JP4141706B2 - Road cutting method - Google Patents

Description

[0001]
BACKGROUND OF THE INVENTION
The present invention relates to a road surface cutting method, and more particularly to a road surface cutting method for forming cutting grooves at predetermined intervals on a road surface.
[0002]
[Prior art]
As a means for forming cutting grooves with a predetermined interval on the road surface, conventionally, a method of forming cutting grooves with a predetermined interval on the road surface by manually moving the cutting device of the road surface cutting machine up and down manually has been performed. There are also known a method in which heated pipes are arranged on a road surface at predetermined intervals, and this is rolled with a roller, a method in which a groove-shaped mold is installed on a road surface immediately after paving and the like is rolled.

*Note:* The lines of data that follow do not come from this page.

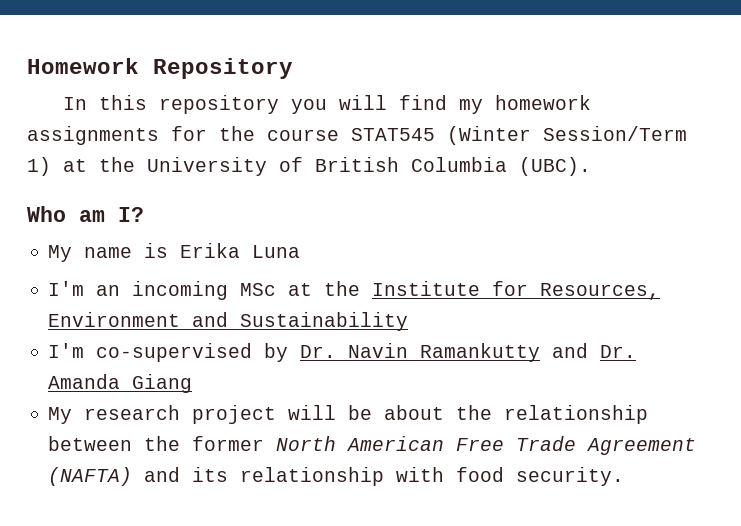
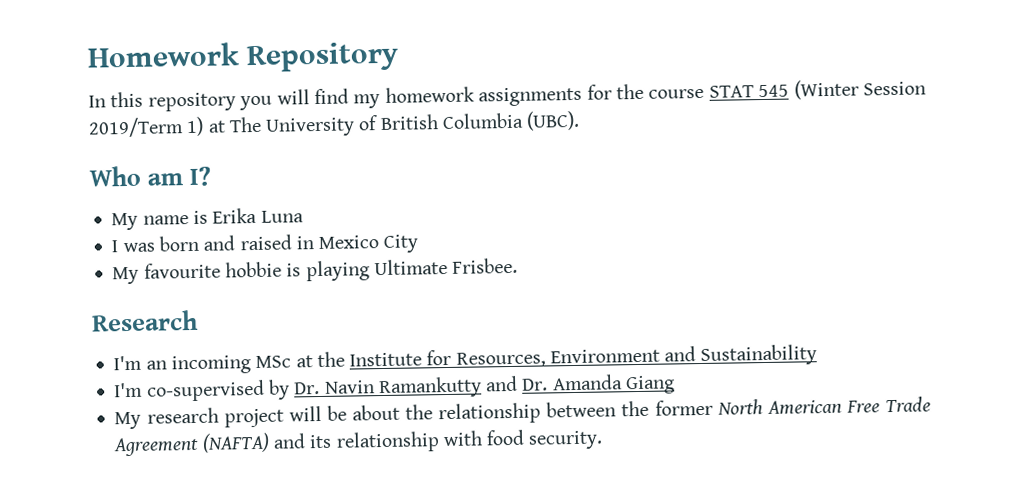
[351,126,687,145] STAT545 (Winter Session/Term -> [708,79,926,100] [88,117,184,138] STAT 545 (Winter Session 2019/Term
[99,157,135,172] the -> [228,116,262,133] The
(301, 251) none -> [111,234,419,253] [112,257,519,285] [91,309,199,332] // I was born and raised in Mexico City // My favourite hobbie is playing Ultimate Frisbee. // Research

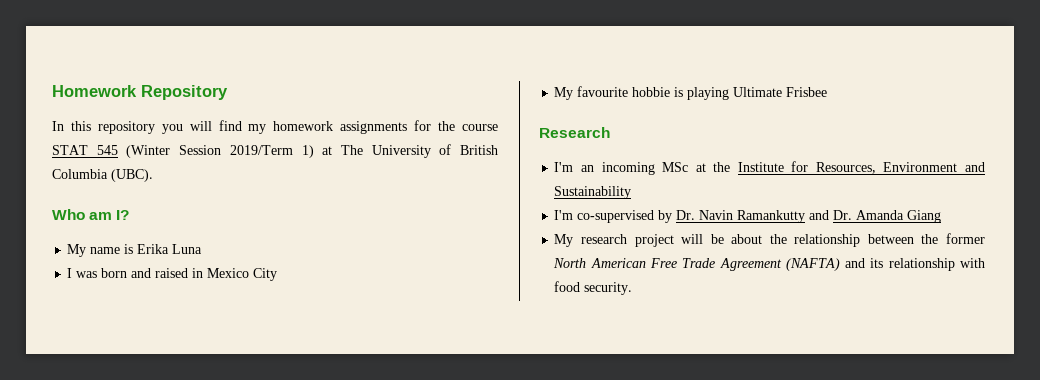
[452,257,519,274] Frisbee. -> [786,87,828,97] Frisbee

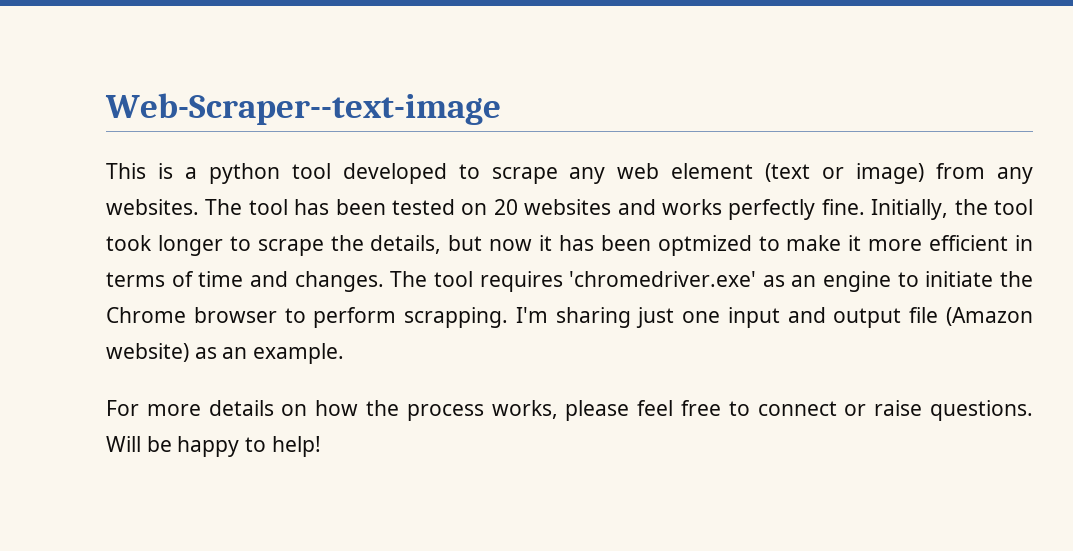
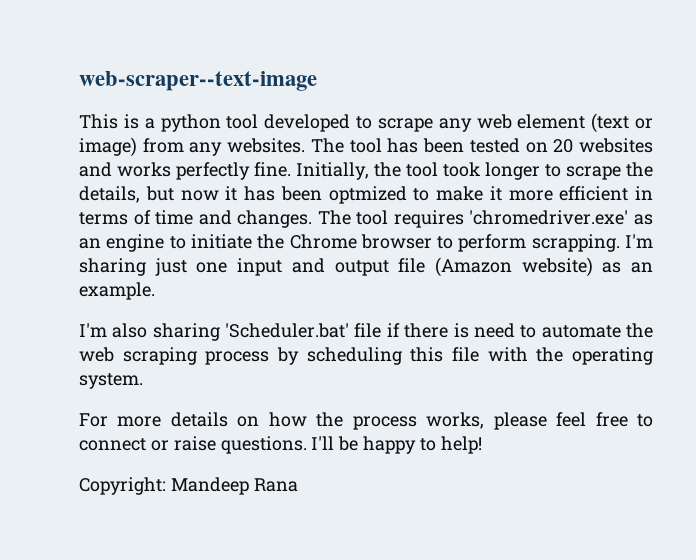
[105,93,501,125] Web-Scraper--text-image -> [79,71,317,91] web-scraper--text-image
(345, 353) none -> [79,323,654,341] [79,347,653,365] [79,373,143,389] // I'm also sharing 'Scheduler.bat' file if there is need to automate the web scraping process by scheduling this file with the operating system.
[106,436,141,452] Will -> [311,436,335,450] I'll
(321, 446) none -> [79,477,298,495] // Copyright: Mandeep Rana

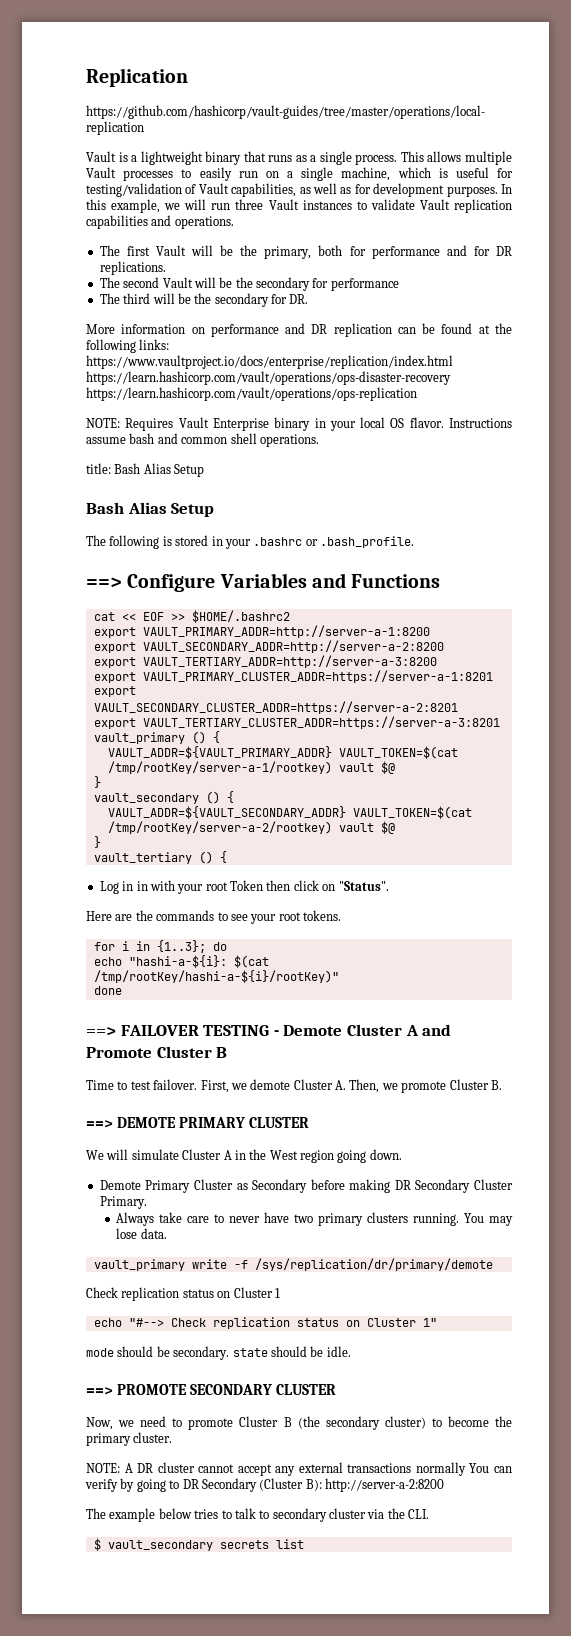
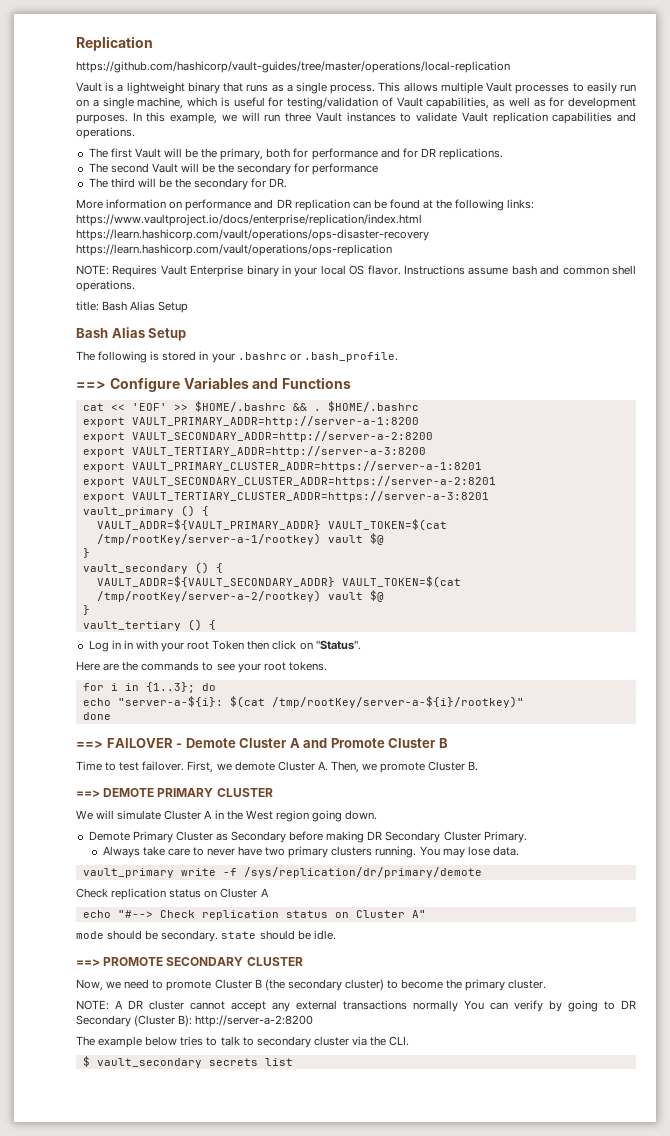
[142,610,290,623] EOF >> $HOME/.bashrc2 -> [131,401,419,412] 'EOF' >> $HOME/.bashrc && . $HOME/.bashrc
[128,955,269,968] [93,970,339,983] "hashi-a-${i}: $(cat /tmp/rootKey/hashi-a-${i}/rootKey)" -> [117,696,524,708] "server-a-${i}: $(cat /tmp/rootKey/server-a-${i}/rootkey)"
[203,1025,270,1036] TESTING -> (173, 743) none
[274,1288,280,1298] 1 -> [260,888,269,897] A
[422,1318,437,1327] 1" -> [411,910,426,918] A"

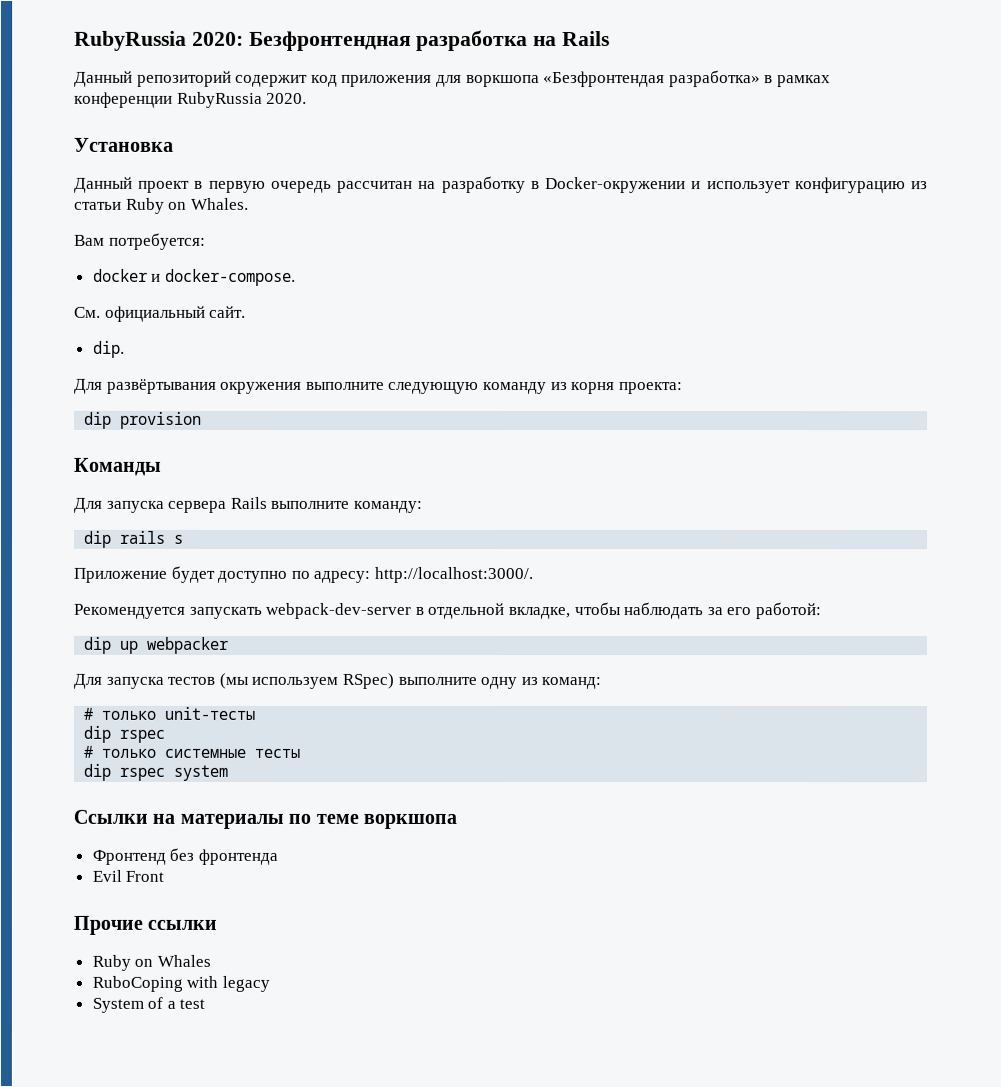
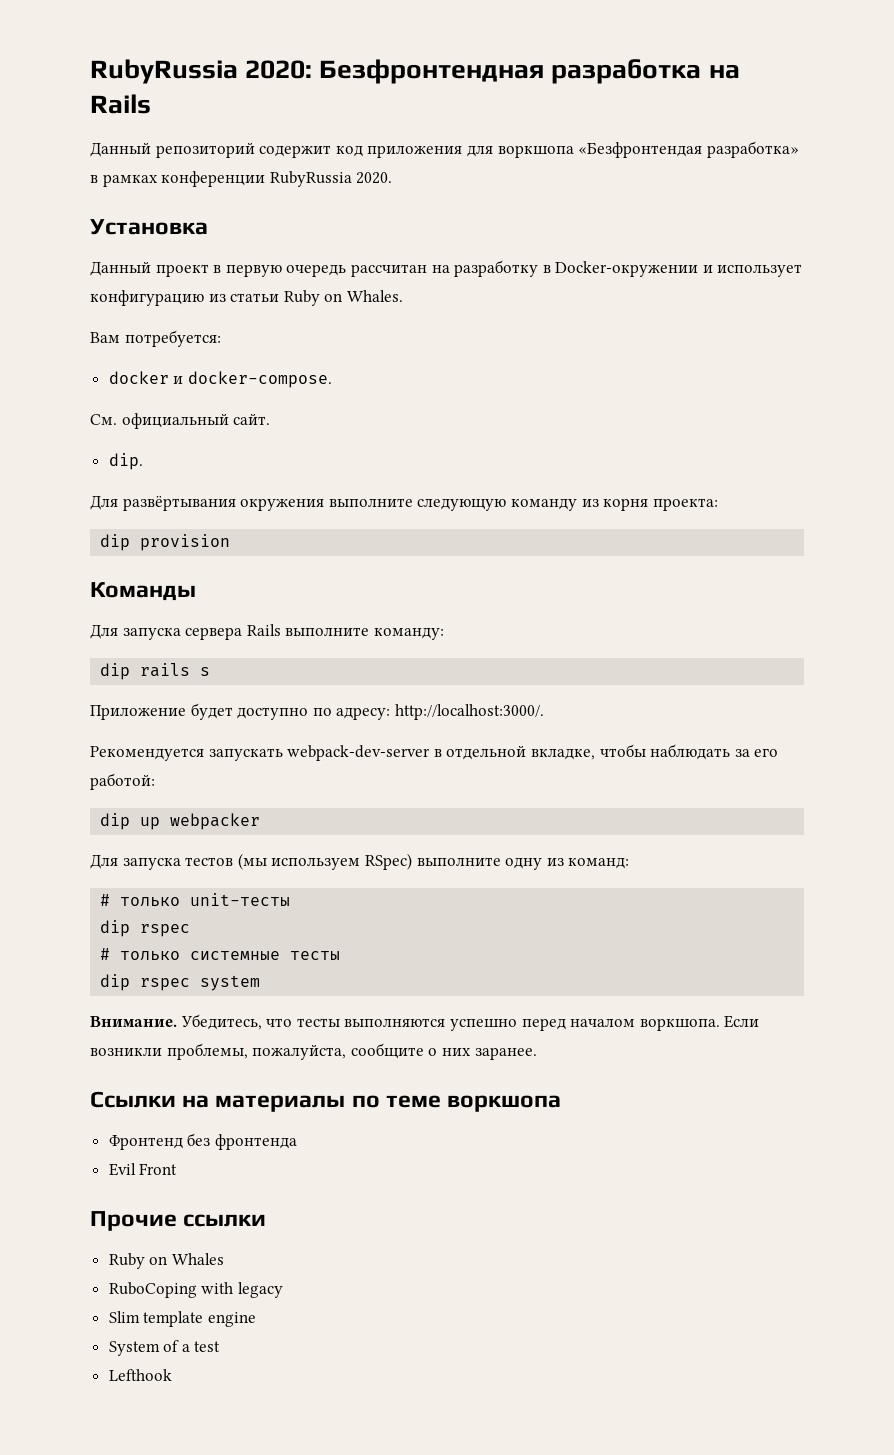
(229, 772) none -> [90,1014,760,1031] [90,1043,537,1060] // Внимание. Убедитесь, что тесты выполняются успешно перед началом воркшопа. Если возникли проблемы, пожалуйста, сообщите о них заранее.
(270, 983) none -> [108,1311,256,1327] // Slim template engine
(206, 1003) none -> [108,1369,172,1381] // Lefthook

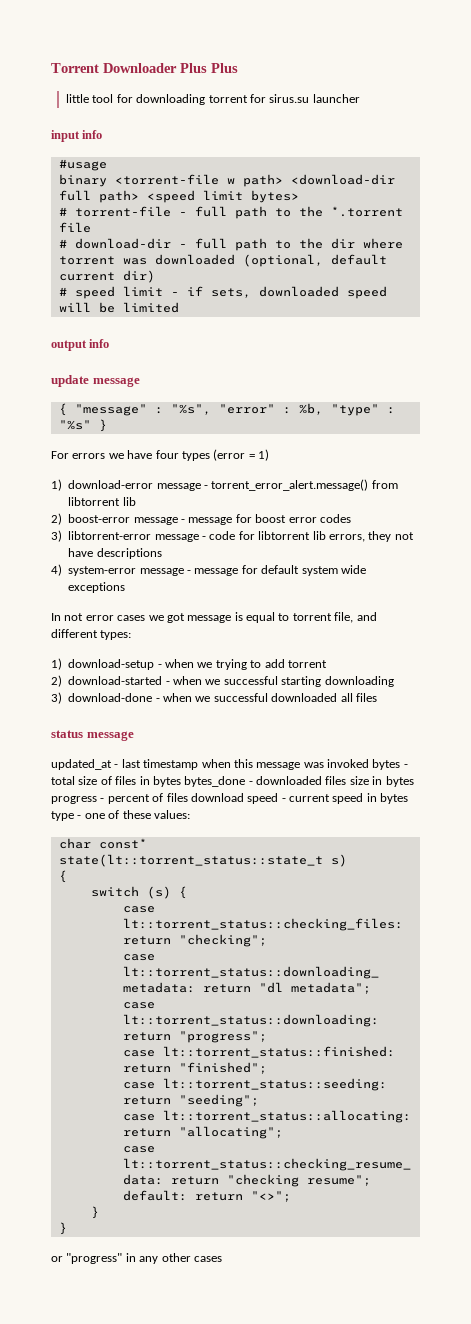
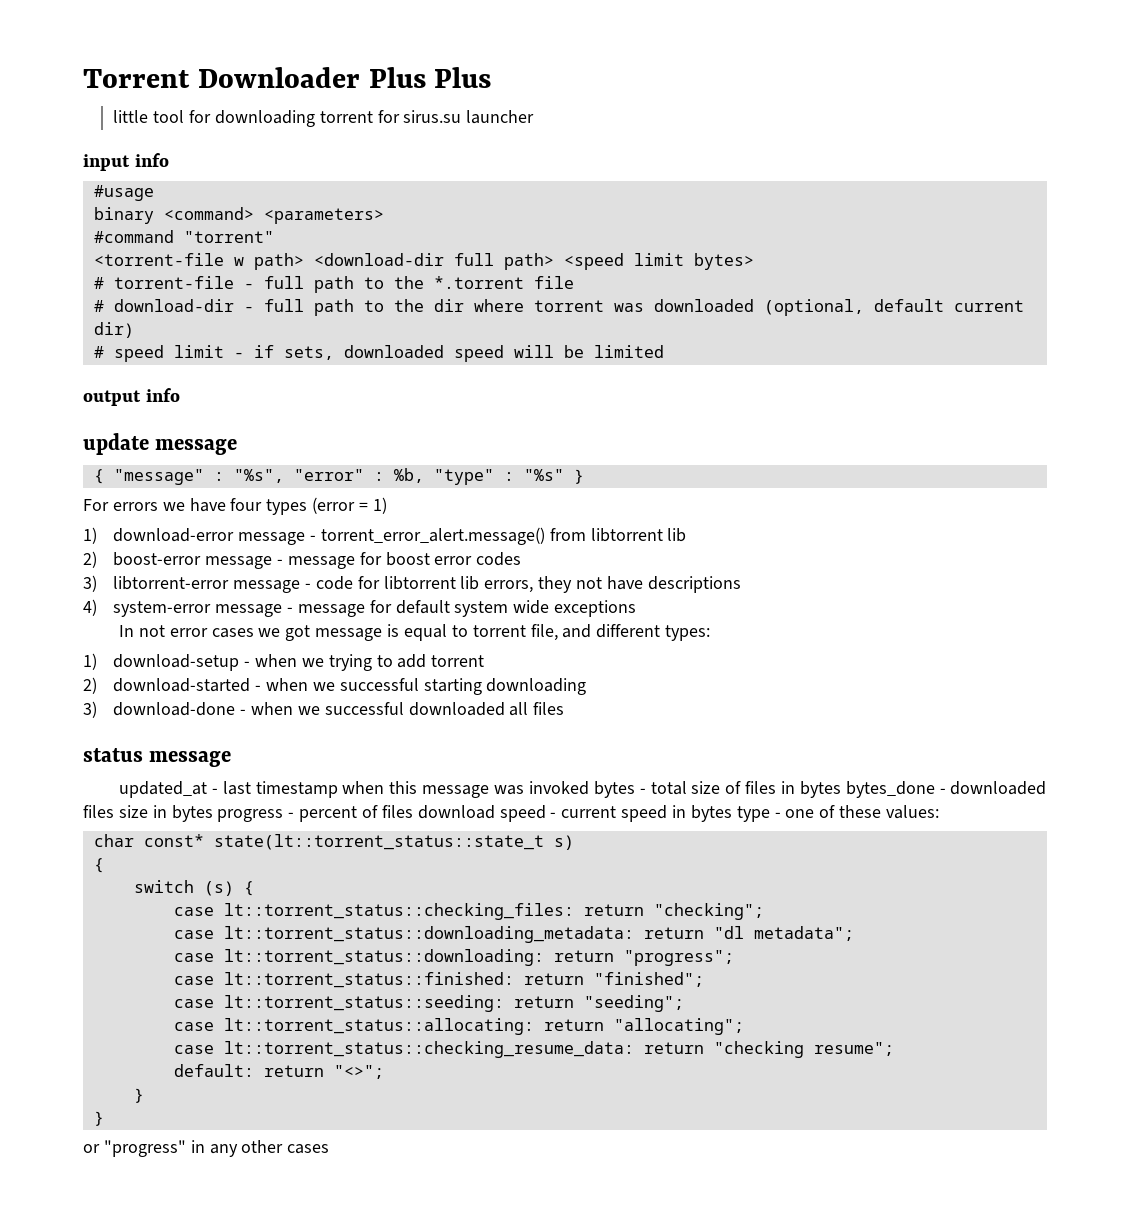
(107, 180) none -> [163,207,384,224] [93,230,274,243] <command> <parameters> // #command "torrent" //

Furthermore, a method has also been proposed in which a heated road surface or a road surface just after paving is rolled with a roller in which protrusions are welded to wheels.
[0003]
[Problems to be solved by the invention]
However, the conventional method has the following problems.
First, in the method of manually moving the cutting device of the road surface cutting machine up and down, it is difficult to match the travel distance and the cutting position, and it is difficult to form the cutting grooves at a predetermined interval.
Second, the methods using heated pipes and grooved molds all depend on human power and require time and labor.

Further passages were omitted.